Luka stares intensely at me. Into me. Lightness, happiness floods my soul so abruptly, so quickly that I become overwhelmed.

I breathe, “Luka.”

Love me.

His chest rises in a deep inhale, and then he reaches out and takes the envelope. During the exchange, his fingers stroke my hand, lovingly. Affectionately.

My neck warms, and much further down—I’m wet.

I know I’m wet.

Suddenly Matvei rips the towel off Luka’s waist and snaps it against his toned ass. Buck-naked.

My eyes grow, mouth slowly dropping, and Luka, hardly surprised, flips off his snickering cousins with one hand and uses his other to barely shield his dick.

Luka catches me staring, and he laughs into a wide smile.

It’s infectious, and my lips begin stretching again. We’re allowed to chat. Professionally, but that word could be expanded to other topics. If I take the risk.

So I say, “Nice tattoos.” His ink only reached his knee before, but now the new designs rise all the way up his right thigh.

It’s incredibly hot.

“That’s what you were staring at?” he teases.

I’d shove his arm if I could touch him. In the past, he’d probably pull me into his chest right after and squeeze me in the tightest, warmest hug.

Tension keeps us apart. “Mmhmm,” I say, not able to play into his words as much as I want to.

His smile vanishes, and he nods understandingly. We’re both frowning now, and it hurts. God, it hurts so badly.

I start walking backwards to the exit, and I say, “I’ll see you around…co-worker.”

His eyes smile more than his lips. “See you, Bay.”

We can do this.

I hope.





Act Thirteen Baylee Wright

54 Days to Infini’s Premiere

I finally have a use for my floral-patterned, blank journal, a well-meaning 19th birthday present from my grandparents. Maybe they figured I’d take after my dad, but I couldn’t think of anything to write until now.

I make a list.

And I write slowly like the ink is made of my blood and these words are oath. Shedding my feelings on paper kind of feels that permanent.

“How’s the dating going?” my aunt asks via video chat. My laptop is propped on my pillow, and I sit cross-legged on my bottom bunk, journal on my thigh.

I talk to Aunt Lucy about three times a week, and I’ve kept her in the loop about my dating life and about me trying not to close myself off to guys.

I pause writing at her question, and immediately, I think of Luka.

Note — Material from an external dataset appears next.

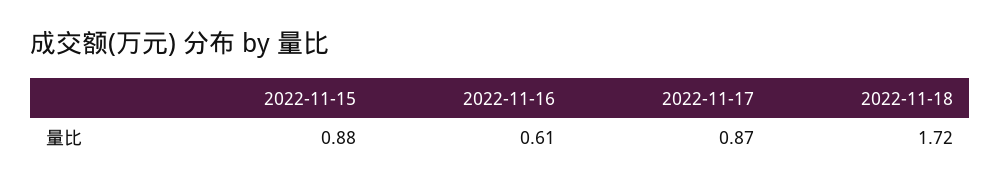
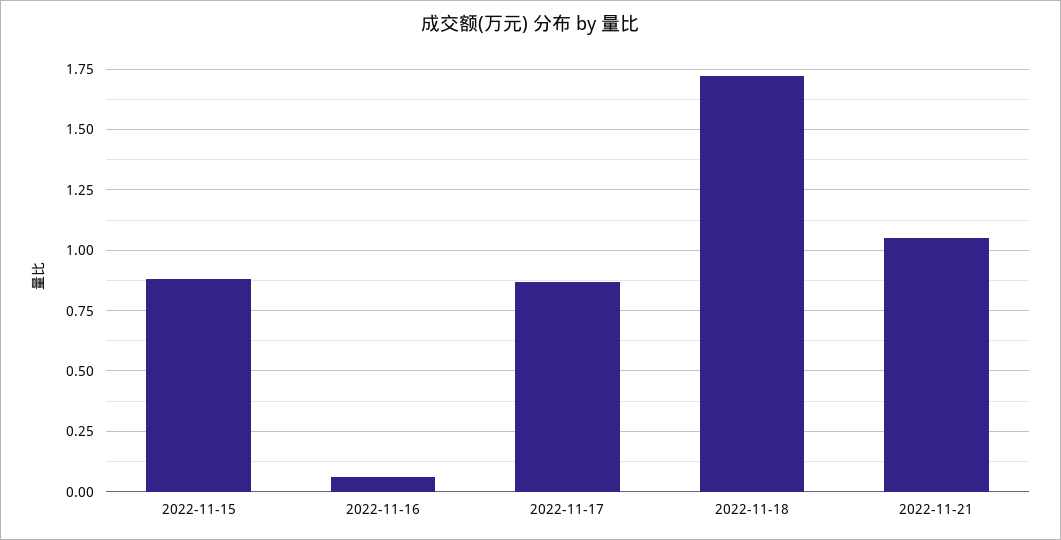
2022-11-16: 0.61 -> 0.05
2022-11-21: none -> 1.05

We’ve kept it professional in the gym, but every single day, the underlying tension mounts greater and stronger. And it was already unbearable to begin with.

“At the moment,” I say, “dating is non-existent. I barely have time to eat lunch on weekdays.”

In the square video box, Aunt Lucy lounges on her suede couch, already in white designer pajamas, makeup off, and her hair is in beautiful micro braids splayed on her shoulder. It’s late Saturday night for her, but evening in Vegas. She may be an on-the-go, thirty-five-year-old New Yorker, but she relaxes better than me.

Evidence: I can see myself in that little rectangle in the upper-right hand corner of the screen. My back is achingly straight tonight.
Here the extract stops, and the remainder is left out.